- [GIVEN ENTRIES]:

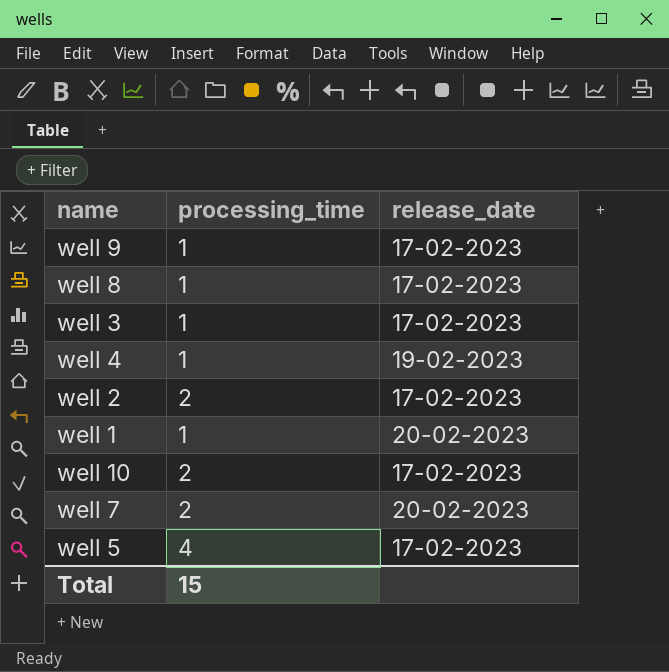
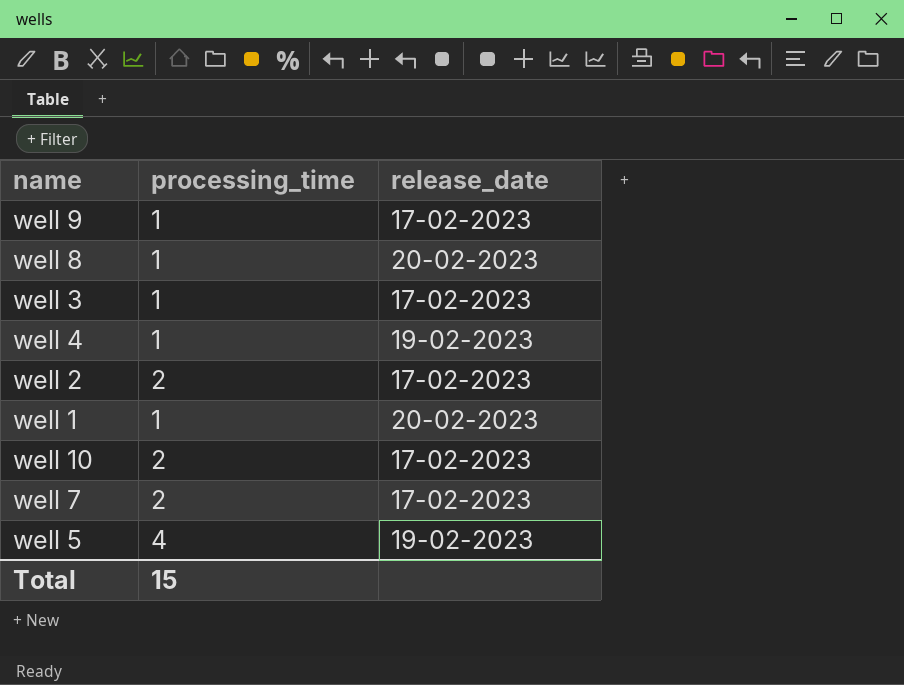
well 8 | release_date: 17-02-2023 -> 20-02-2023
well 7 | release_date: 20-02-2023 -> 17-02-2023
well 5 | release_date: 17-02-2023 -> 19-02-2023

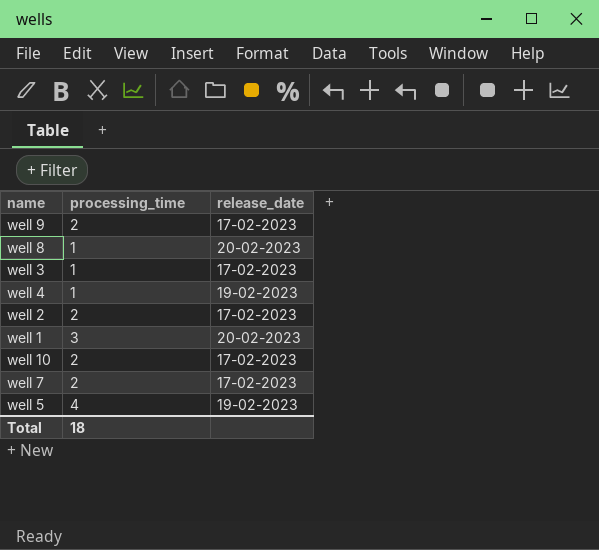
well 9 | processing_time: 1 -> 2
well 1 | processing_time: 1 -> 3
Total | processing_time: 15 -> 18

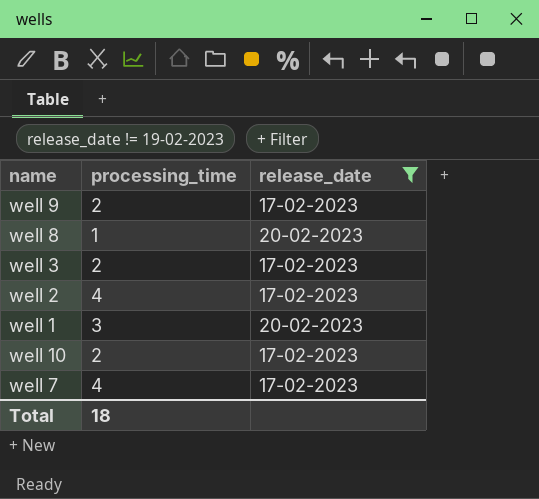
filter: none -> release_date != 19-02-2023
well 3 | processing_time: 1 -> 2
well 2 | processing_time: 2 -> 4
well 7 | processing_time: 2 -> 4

- [WORK ORDER]:
When the string "well" occurs in a line of the material, that line belongs in the answer.

- [RESPONSE AREA]:
well 8 | release_date: 17-02-2023 -> 20-02-2023
well 7 | release_date: 20-02-2023 -> 17-02-2023
well 5 | release_date: 17-02-2023 -> 19-02-2023
well 9 | processing_time: 1 -> 2
well 1 | processing_time: 1 -> 3
well 3 | processing_time: 1 -> 2
well 2 | processing_time: 2 -> 4
well 7 | processing_time: 2 -> 4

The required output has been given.